### What the task requires
In the records that follow, find the line with "16px -> 26px;"; from there, retype every line exactly through the line with "padding-top: 4px ->", which also belongs to the answer.

Collection entries
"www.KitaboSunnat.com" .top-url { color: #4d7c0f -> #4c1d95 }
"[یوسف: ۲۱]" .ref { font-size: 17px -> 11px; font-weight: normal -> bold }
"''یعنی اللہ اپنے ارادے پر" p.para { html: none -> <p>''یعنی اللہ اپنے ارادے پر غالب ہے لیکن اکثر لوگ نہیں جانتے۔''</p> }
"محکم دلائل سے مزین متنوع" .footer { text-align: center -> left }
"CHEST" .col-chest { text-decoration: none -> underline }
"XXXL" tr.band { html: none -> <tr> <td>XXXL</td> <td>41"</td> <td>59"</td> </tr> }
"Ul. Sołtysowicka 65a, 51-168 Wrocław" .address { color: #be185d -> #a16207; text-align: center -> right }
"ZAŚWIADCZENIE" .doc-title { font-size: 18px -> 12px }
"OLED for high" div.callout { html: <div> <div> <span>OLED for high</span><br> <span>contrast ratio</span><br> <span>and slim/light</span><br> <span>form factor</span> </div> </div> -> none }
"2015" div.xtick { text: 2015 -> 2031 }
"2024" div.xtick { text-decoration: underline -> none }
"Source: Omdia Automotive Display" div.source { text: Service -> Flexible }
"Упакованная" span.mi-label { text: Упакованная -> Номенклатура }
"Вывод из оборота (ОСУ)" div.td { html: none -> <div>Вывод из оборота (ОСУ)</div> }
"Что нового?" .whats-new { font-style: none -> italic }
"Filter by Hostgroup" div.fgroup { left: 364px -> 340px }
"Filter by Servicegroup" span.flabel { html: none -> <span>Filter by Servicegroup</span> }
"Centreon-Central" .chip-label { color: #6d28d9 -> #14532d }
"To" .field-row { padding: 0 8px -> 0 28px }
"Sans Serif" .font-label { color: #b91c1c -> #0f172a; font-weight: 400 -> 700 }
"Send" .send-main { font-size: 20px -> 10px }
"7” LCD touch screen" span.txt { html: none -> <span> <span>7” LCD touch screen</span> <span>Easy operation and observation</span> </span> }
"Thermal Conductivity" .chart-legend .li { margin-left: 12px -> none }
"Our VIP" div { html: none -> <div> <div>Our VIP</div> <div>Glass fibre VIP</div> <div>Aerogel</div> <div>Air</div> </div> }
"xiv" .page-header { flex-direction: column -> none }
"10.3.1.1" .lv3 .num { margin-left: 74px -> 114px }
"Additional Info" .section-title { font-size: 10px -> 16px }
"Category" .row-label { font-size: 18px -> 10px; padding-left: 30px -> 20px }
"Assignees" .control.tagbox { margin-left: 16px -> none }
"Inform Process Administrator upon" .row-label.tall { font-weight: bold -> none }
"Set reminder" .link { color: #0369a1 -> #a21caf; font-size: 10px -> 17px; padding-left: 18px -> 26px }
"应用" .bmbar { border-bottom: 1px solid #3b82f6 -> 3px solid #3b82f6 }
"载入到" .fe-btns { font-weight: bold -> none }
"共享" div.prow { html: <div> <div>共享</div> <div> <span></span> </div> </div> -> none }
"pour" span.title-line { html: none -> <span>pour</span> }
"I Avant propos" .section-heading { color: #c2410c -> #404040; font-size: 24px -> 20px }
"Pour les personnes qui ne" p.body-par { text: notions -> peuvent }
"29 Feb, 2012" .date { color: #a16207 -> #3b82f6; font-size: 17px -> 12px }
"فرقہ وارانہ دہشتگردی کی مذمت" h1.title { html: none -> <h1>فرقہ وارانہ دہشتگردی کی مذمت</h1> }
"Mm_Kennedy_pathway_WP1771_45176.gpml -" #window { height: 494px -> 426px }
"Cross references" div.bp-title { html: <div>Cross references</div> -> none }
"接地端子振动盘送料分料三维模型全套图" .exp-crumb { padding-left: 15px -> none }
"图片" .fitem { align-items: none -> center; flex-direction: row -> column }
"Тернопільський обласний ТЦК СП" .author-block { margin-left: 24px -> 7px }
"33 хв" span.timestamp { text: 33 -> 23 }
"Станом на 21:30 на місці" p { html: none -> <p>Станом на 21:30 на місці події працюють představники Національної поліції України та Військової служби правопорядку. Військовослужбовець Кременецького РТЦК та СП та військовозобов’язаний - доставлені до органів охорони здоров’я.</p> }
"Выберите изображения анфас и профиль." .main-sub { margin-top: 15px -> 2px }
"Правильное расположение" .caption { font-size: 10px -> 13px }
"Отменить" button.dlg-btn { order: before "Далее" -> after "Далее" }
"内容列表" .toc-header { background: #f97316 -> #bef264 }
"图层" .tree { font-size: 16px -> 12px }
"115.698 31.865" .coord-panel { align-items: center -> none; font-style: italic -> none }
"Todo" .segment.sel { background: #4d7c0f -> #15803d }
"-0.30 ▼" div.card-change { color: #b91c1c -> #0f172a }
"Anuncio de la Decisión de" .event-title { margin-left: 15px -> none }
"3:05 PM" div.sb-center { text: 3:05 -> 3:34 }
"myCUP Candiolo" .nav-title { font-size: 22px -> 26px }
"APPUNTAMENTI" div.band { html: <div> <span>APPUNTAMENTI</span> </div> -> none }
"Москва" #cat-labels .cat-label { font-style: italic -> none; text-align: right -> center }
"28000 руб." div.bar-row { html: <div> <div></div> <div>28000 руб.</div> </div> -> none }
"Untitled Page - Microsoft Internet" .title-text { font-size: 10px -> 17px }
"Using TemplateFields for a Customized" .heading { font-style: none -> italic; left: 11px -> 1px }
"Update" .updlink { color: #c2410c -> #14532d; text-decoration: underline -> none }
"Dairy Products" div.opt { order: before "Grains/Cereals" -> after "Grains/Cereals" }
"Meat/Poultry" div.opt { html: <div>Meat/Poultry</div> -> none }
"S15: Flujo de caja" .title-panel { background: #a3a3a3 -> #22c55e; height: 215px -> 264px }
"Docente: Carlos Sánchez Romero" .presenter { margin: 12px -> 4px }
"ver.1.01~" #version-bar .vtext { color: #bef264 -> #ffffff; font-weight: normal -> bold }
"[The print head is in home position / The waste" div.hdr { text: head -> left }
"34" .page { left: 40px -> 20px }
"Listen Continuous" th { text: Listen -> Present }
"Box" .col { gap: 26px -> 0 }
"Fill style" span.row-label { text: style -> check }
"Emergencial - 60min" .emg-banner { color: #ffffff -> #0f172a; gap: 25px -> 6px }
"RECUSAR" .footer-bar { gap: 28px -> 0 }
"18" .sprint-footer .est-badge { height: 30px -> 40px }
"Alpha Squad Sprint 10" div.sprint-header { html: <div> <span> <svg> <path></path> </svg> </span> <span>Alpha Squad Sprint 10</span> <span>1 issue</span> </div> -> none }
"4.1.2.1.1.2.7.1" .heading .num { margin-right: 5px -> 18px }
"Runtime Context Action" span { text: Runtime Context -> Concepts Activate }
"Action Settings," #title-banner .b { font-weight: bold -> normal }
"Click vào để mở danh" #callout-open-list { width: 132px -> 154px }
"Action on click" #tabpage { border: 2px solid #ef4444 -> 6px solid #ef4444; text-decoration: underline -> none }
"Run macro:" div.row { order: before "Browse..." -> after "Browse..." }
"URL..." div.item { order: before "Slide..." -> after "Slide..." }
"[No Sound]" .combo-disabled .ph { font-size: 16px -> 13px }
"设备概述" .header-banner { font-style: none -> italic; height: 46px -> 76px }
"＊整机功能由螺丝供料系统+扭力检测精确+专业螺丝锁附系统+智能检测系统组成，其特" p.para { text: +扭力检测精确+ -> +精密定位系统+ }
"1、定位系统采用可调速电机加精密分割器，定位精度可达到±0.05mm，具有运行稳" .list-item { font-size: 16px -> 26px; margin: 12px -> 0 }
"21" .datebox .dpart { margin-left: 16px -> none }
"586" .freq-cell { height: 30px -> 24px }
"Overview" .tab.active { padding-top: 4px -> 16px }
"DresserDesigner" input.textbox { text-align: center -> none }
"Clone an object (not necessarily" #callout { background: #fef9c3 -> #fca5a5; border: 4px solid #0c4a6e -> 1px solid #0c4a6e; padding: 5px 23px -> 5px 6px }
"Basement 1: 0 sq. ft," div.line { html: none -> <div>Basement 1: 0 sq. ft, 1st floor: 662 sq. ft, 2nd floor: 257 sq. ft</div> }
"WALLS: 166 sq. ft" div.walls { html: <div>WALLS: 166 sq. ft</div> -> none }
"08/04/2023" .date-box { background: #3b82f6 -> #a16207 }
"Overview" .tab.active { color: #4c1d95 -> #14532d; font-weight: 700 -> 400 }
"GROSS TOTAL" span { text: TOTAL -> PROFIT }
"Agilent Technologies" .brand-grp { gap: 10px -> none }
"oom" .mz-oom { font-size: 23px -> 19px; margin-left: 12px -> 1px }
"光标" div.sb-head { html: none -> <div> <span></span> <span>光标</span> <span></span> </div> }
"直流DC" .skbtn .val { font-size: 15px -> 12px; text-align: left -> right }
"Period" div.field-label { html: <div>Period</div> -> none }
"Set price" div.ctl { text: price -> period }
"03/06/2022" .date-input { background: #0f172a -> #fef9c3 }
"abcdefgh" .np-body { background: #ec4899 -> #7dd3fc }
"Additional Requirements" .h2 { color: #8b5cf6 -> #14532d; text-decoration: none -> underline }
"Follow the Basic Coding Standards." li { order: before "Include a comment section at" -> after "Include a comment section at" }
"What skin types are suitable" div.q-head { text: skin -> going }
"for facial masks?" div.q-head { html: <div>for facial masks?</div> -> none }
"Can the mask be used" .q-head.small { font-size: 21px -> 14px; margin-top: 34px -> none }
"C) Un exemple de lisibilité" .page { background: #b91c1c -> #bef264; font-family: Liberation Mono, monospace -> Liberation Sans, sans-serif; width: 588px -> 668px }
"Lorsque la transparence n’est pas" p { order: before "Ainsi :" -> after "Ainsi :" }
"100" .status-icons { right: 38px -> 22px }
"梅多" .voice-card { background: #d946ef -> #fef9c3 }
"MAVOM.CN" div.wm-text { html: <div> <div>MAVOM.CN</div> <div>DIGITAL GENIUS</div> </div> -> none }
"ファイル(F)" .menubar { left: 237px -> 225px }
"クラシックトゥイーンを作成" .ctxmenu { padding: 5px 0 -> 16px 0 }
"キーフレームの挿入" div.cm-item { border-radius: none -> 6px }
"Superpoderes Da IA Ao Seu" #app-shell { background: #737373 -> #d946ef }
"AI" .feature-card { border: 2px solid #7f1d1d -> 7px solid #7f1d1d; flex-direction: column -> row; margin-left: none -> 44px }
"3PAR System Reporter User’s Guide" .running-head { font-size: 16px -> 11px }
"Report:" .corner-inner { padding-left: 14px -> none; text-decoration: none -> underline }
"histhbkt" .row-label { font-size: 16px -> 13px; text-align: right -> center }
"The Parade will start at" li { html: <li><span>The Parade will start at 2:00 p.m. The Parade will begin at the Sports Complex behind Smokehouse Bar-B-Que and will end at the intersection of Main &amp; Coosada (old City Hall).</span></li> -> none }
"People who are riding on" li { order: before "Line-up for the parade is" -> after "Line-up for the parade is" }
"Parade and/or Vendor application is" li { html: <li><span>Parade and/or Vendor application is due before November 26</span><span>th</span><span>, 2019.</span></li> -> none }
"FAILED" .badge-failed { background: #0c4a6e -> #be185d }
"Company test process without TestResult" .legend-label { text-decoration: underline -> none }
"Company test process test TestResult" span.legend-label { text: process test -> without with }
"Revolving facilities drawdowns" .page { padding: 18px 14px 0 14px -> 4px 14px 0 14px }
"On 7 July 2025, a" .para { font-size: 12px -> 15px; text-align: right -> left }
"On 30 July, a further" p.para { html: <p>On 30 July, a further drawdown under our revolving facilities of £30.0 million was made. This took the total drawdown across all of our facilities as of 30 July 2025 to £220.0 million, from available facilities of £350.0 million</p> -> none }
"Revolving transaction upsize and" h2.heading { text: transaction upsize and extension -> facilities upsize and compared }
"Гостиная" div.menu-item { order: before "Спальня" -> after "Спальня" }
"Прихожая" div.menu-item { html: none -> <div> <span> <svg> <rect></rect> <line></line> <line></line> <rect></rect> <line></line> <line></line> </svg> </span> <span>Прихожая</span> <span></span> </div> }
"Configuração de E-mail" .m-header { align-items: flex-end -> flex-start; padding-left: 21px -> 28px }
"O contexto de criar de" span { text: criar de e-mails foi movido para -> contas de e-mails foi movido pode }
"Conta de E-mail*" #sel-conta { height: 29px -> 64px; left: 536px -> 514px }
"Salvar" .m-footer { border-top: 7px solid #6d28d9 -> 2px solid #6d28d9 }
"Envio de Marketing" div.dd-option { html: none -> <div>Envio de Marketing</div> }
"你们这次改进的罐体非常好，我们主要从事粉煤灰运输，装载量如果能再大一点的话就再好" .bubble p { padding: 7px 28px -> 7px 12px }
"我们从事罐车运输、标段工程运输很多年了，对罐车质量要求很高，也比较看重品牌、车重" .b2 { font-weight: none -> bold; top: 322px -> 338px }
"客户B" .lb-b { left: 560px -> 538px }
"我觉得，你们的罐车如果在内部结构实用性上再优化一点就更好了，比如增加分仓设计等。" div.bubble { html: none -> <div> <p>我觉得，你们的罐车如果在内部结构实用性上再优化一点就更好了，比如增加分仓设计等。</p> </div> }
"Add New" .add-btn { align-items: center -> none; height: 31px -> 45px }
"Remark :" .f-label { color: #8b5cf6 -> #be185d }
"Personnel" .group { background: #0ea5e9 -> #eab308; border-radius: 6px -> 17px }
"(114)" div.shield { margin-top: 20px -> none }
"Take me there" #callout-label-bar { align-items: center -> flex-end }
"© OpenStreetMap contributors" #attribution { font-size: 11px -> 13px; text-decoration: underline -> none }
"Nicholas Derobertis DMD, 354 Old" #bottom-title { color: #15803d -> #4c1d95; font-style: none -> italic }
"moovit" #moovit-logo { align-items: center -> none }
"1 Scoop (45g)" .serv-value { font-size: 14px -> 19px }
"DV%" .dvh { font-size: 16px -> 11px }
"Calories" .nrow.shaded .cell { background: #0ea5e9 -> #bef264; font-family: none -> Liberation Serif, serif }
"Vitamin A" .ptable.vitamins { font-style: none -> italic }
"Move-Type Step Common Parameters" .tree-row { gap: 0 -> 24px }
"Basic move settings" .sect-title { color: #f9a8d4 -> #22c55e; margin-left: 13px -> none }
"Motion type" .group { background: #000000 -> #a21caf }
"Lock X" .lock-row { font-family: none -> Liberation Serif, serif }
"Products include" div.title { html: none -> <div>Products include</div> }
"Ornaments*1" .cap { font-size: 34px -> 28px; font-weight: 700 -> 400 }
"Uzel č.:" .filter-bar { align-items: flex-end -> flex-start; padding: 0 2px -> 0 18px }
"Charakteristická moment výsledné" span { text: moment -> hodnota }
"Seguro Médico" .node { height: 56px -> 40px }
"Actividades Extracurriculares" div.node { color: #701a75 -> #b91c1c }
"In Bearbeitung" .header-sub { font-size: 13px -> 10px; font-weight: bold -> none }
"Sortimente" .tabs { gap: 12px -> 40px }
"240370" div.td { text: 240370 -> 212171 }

### Result
"1、定位系统采用可调速电机加精密分割器，定位精度可达到±0.05mm，具有运行稳" .list-item { font-size: 16px -> 26px; margin: 12px -> 0 }
"21" .datebox .dpart { margin-left: 16px -> none }
"586" .freq-cell { height: 30px -> 24px }
"Overview" .tab.active { padding-top: 4px -> 16px }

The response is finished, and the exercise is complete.